## Information shown
++++++++

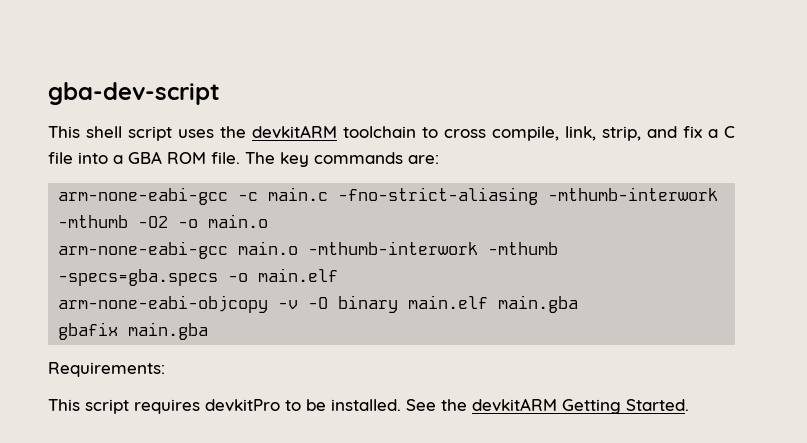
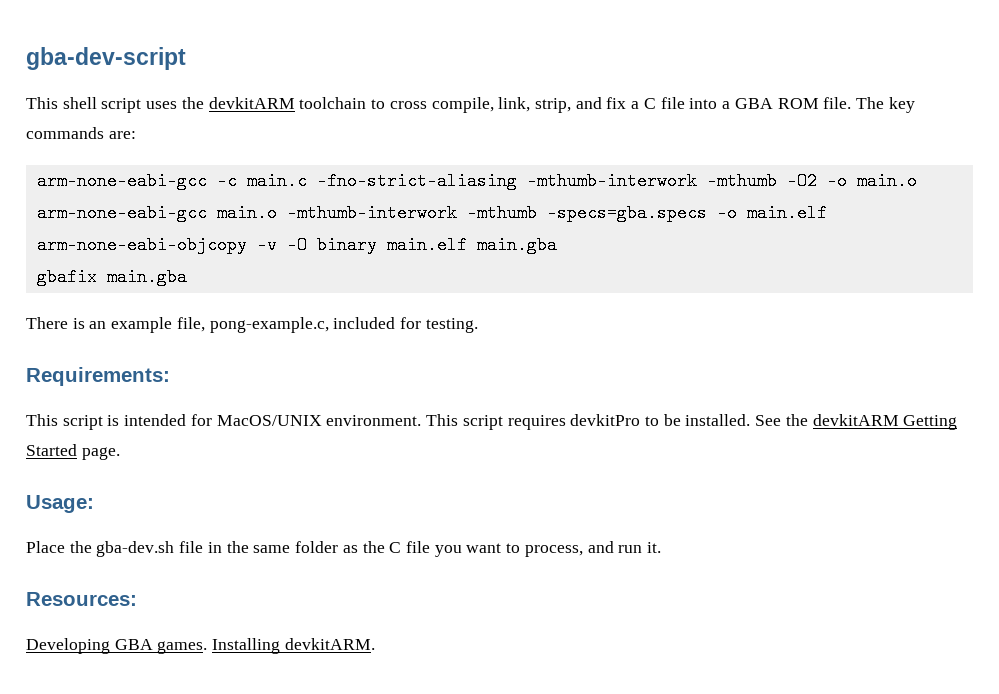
[48,362,165,377] Requirements: // -> [26,317,478,333] [26,367,170,386] [26,414,422,430] There is an example file, pong-example.c, included for testing. // Requirements: // This script is intended for MacOS/UNIX environment.
[626,399,689,411] Started. -> [26,444,120,460] [26,495,94,513] [26,541,662,557] [26,592,137,606] [26,638,375,654] Started page. // Usage: // Place the gba-dev.sh file in the same folder as the C file you want to process, and run it. // Resources: // Developing GBA games. Installing devkitARM.

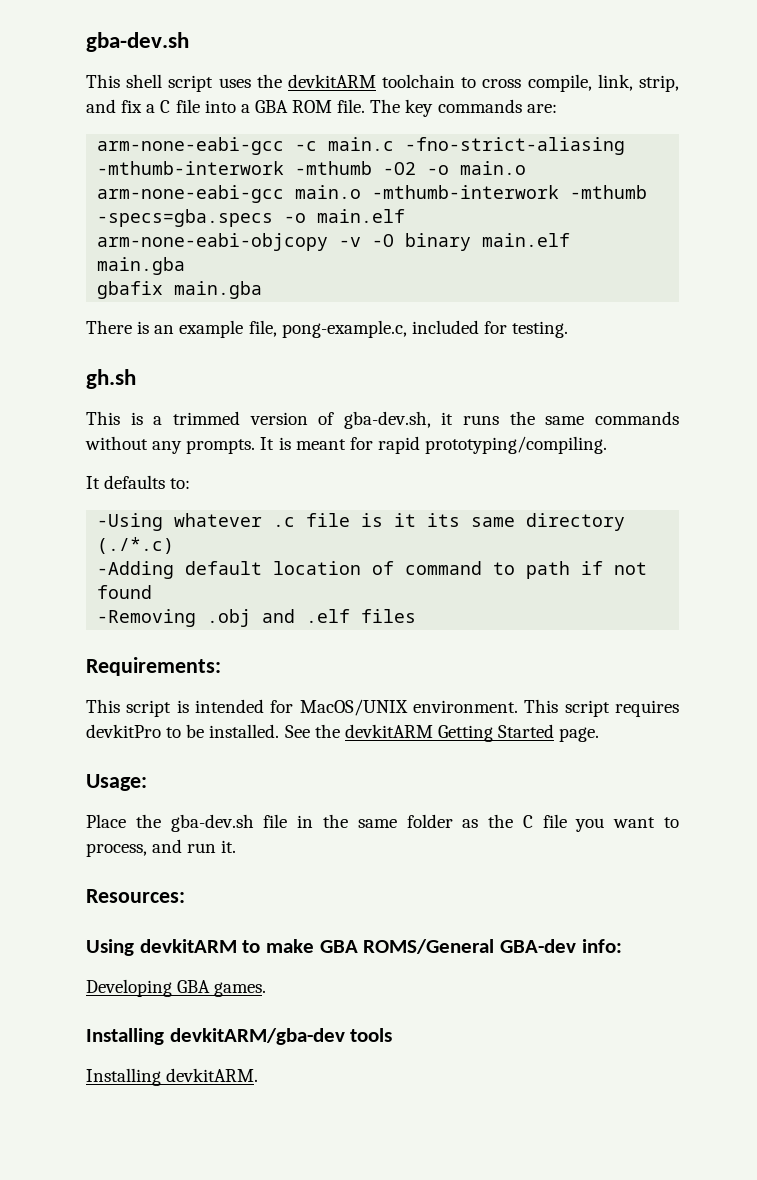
[26,47,186,70] gba-dev-script -> [86,32,189,52] gba-dev.sh
(478, 325) none -> [86,369,136,389] [86,411,679,429] [85,436,608,454] [86,475,191,489] [97,513,626,531] [97,537,175,554] [97,561,648,579] [97,585,153,599] [97,609,417,627] // gh.sh // This is a trimmed version of gba-dev.sh, it runs the same commands without any prompts. It is meant for rapid prototyping/compiling. // It defaults to: // -Using whatever .c file is it its same directory (./*.c) // -Adding default location of command to path if not found // -Removing .obj and .elf files
(137, 599) none -> [86,939,622,956] // Using devkitARM to make GBA ROMS/General GBA-dev info:
(208, 647) none -> [86,1028,393,1045] // Installing devkitARM/gba-dev tools //

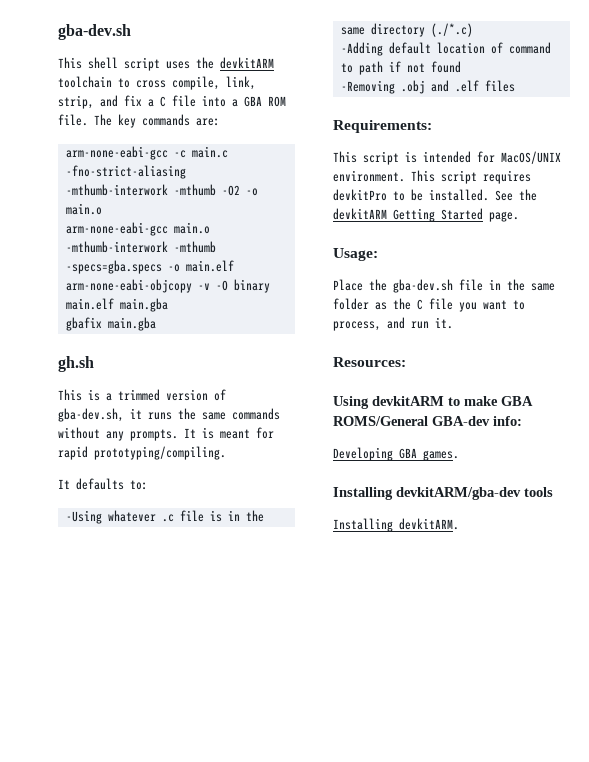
[86,320,569,338] // There is an example file, pong-example.c, included for testing. -> (156, 324) none
[394,513,461,527] it its -> [227,510,264,522] in the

++++++++

## How to complete this task
The output must be every line of the records, printed exactly, with the pictures omitted.

## The completed task
[48,362,165,377] Requirements: // -> [26,317,478,333] [26,367,170,386] [26,414,422,430] There is an example file, pong-example.c, included for testing. // Requirements: // This script is intended for MacOS/UNIX environment.
[626,399,689,411] Started. -> [26,444,120,460] [26,495,94,513] [26,541,662,557] [26,592,137,606] [26,638,375,654] Started page. // Usage: // Place the gba-dev.sh file in the same folder as the C file you want to process, and run it. // Resources: // Developing GBA games. Installing devkitARM.

[26,47,186,70] gba-dev-script -> [86,32,189,52] gba-dev.sh
(478, 325) none -> [86,369,136,389] [86,411,679,429] [85,436,608,454] [86,475,191,489] [97,513,626,531] [97,537,175,554] [97,561,648,579] [97,585,153,599] [97,609,417,627] // gh.sh // This is a trimmed version of gba-dev.sh, it runs the same commands without any prompts. It is meant for rapid prototyping/compiling. // It defaults to: // -Using whatever .c file is it its same directory (./*.c) // -Adding default location of command to path if not found // -Removing .obj and .elf files
(137, 599) none -> [86,939,622,956] // Using devkitARM to make GBA ROMS/General GBA-dev info:
(208, 647) none -> [86,1028,393,1045] // Installing devkitARM/gba-dev tools //

[86,320,569,338] // There is an example file, pong-example.c, included for testing. -> (156, 324) none
[394,513,461,527] it its -> [227,510,264,522] in the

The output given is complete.